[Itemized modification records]

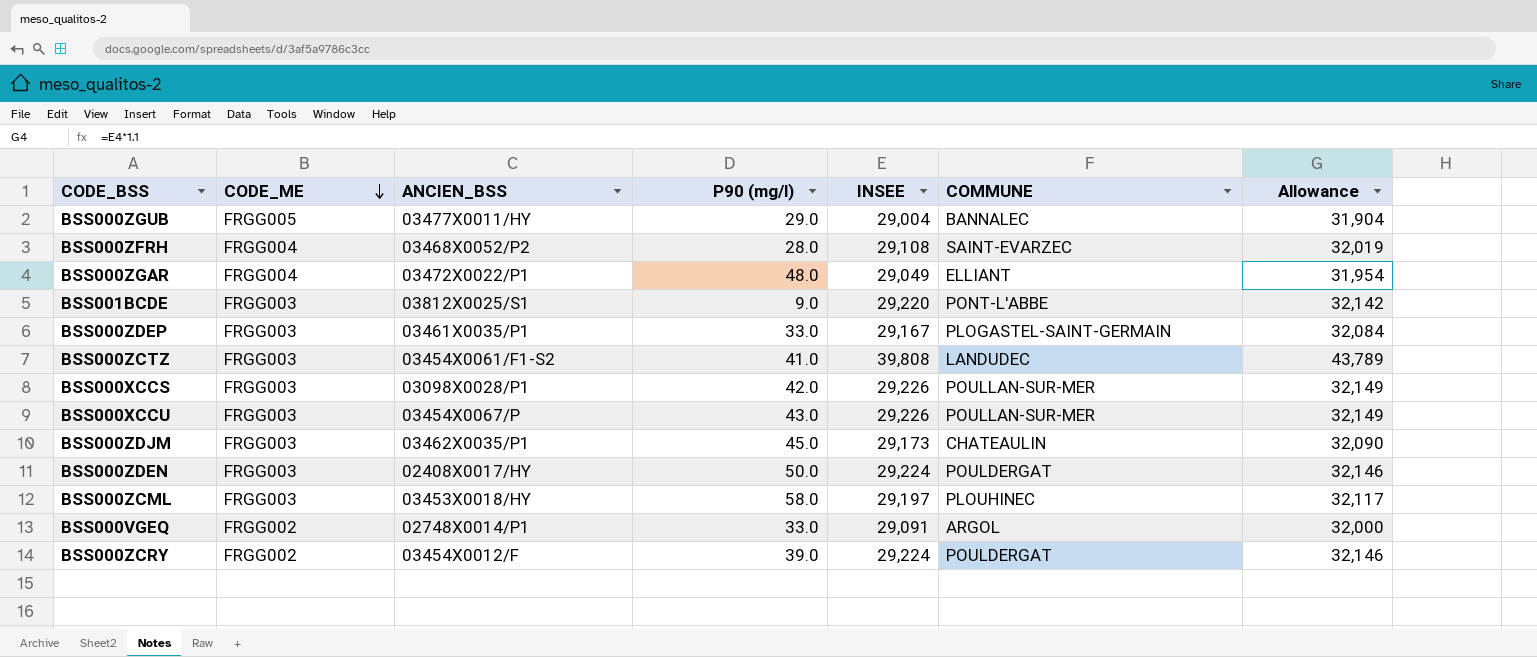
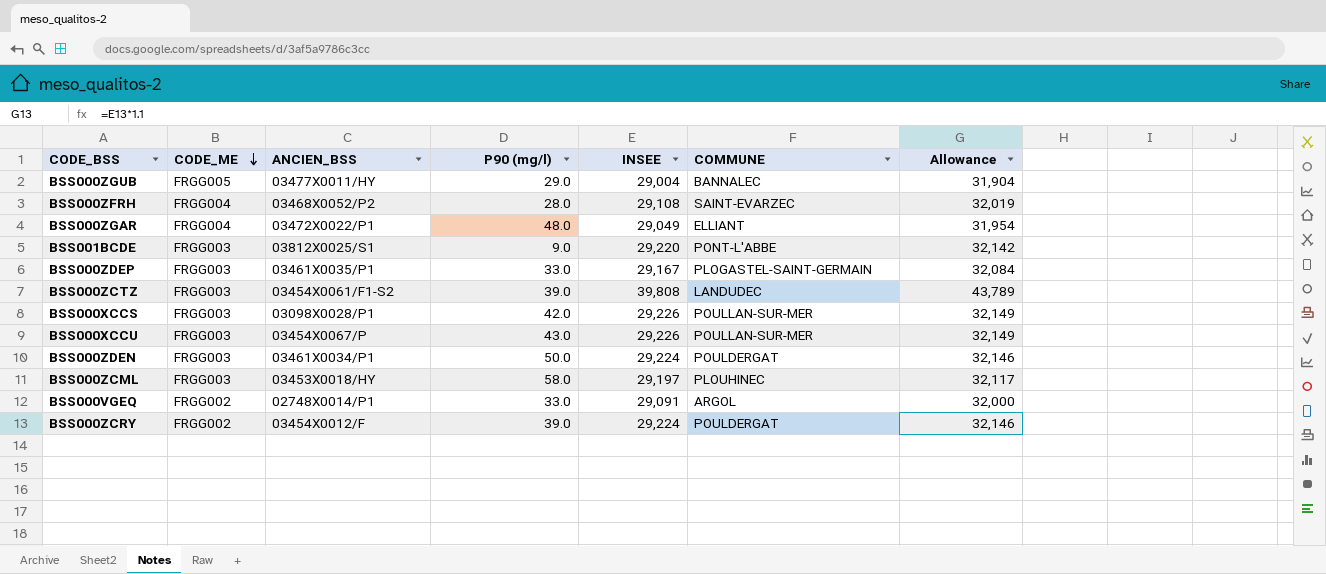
row BSS000ZDJM: FRGG003 | 03462X0035/P1 | 45.0 | 29,173 | CHATEAULIN | 32,090 -> none
BSS000ZCTZ | P90 (mg/l): 41.0 -> 39.0
BSS000ZDEN | ANCIEN_BSS: 02408X0017/HY -> 03461X0034/P1

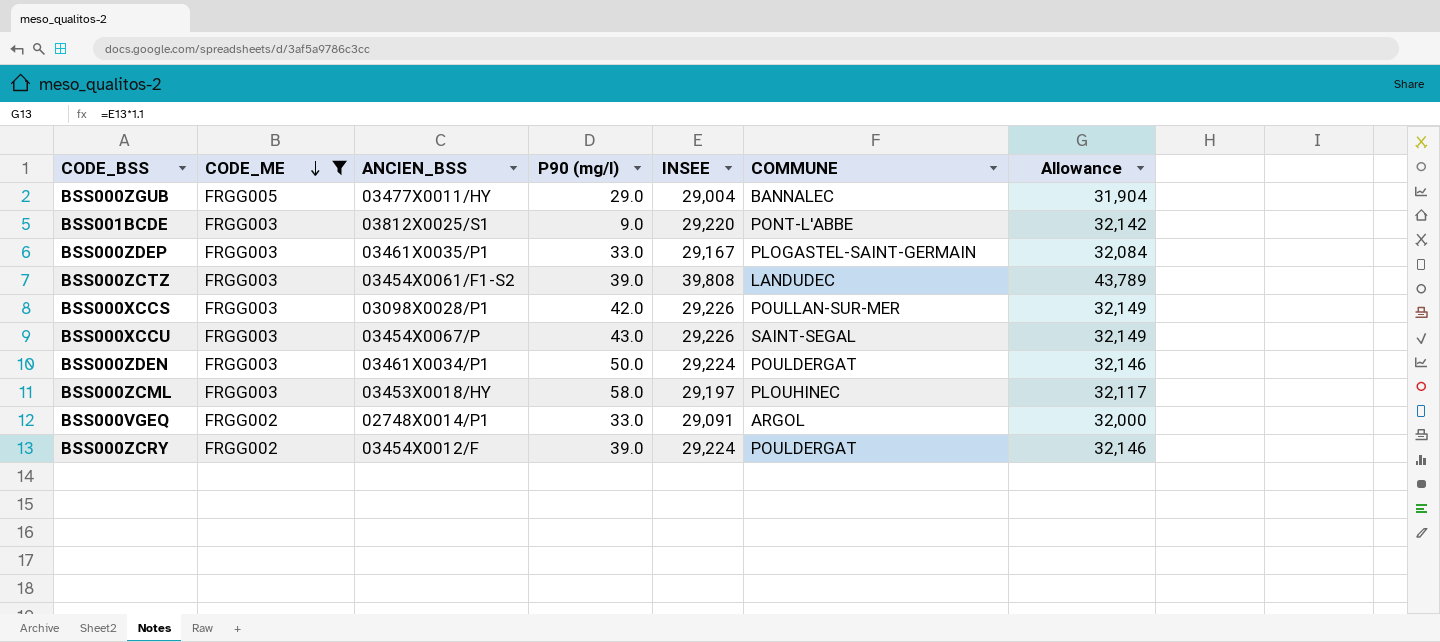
filter: none -> CODE_ME != FRGG004
BSS000XCCU | COMMUNE: POULLAN-SUR-MER -> SAINT-SEGAL

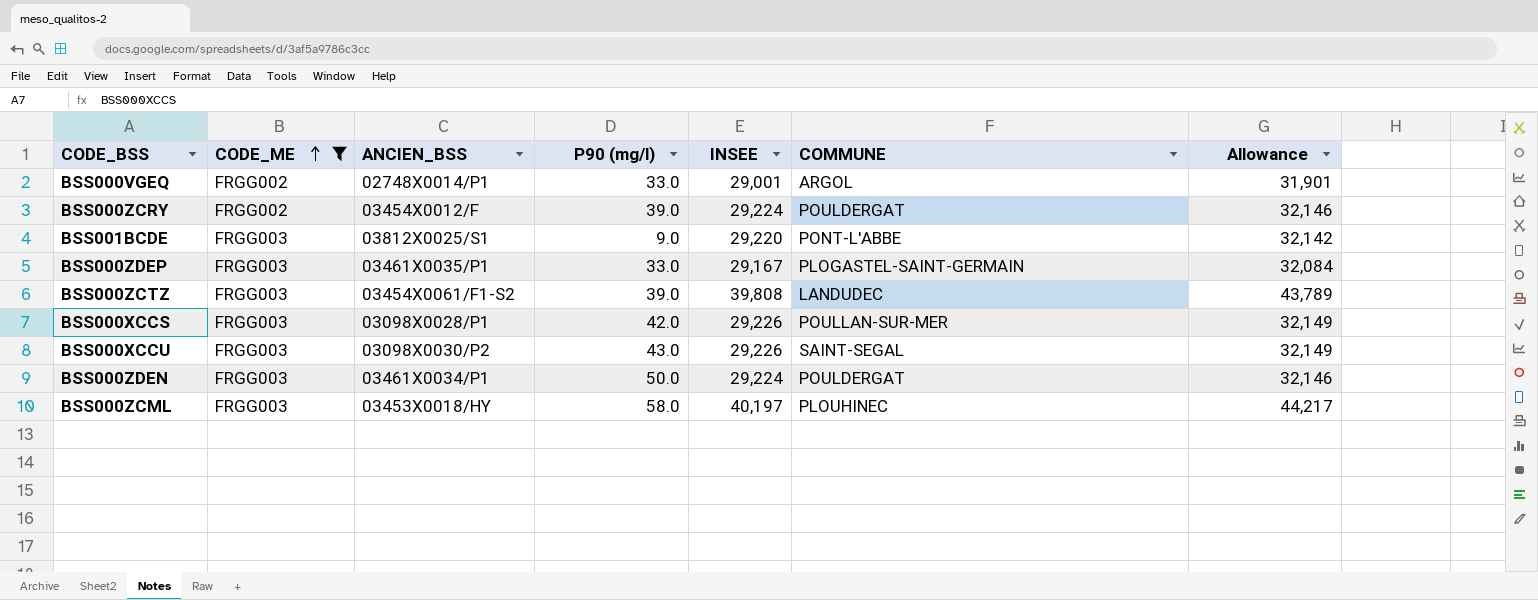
row order: CODE_ME descending -> CODE_ME ascending
row BSS000ZGUB: FRGG005 | 03477X0011/HY | 29.0 | 29,004 | BANNALEC | 31,904 -> none
BSS000VGEQ | INSEE: 29,091 -> 29,001
BSS000VGEQ | Allowance: 32,000 -> 31,901
BSS000XCCU | ANCIEN_BSS: 03454X0067/P -> 03098X0030/P2
BSS000ZCML | INSEE: 29,197 -> 40,197
BSS000ZCML | Allowance: 32,117 -> 44,217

Exercise prompt. Every line above gets copied exactly; none of the pictures do.

Response for this exercise.
row BSS000ZDJM: FRGG003 | 03462X0035/P1 | 45.0 | 29,173 | CHATEAULIN | 32,090 -> none
BSS000ZCTZ | P90 (mg/l): 41.0 -> 39.0
BSS000ZDEN | ANCIEN_BSS: 02408X0017/HY -> 03461X0034/P1

filter: none -> CODE_ME != FRGG004
BSS000XCCU | COMMUNE: POULLAN-SUR-MER -> SAINT-SEGAL

row order: CODE_ME descending -> CODE_ME ascending
row BSS000ZGUB: FRGG005 | 03477X0011/HY | 29.0 | 29,004 | BANNALEC | 31,904 -> none
BSS000VGEQ | INSEE: 29,091 -> 29,001
BSS000VGEQ | Allowance: 32,000 -> 31,901
BSS000XCCU | ANCIEN_BSS: 03454X0067/P -> 03098X0030/P2
BSS000ZCML | INSEE: 29,197 -> 40,197
BSS000ZCML | Allowance: 32,117 -> 44,217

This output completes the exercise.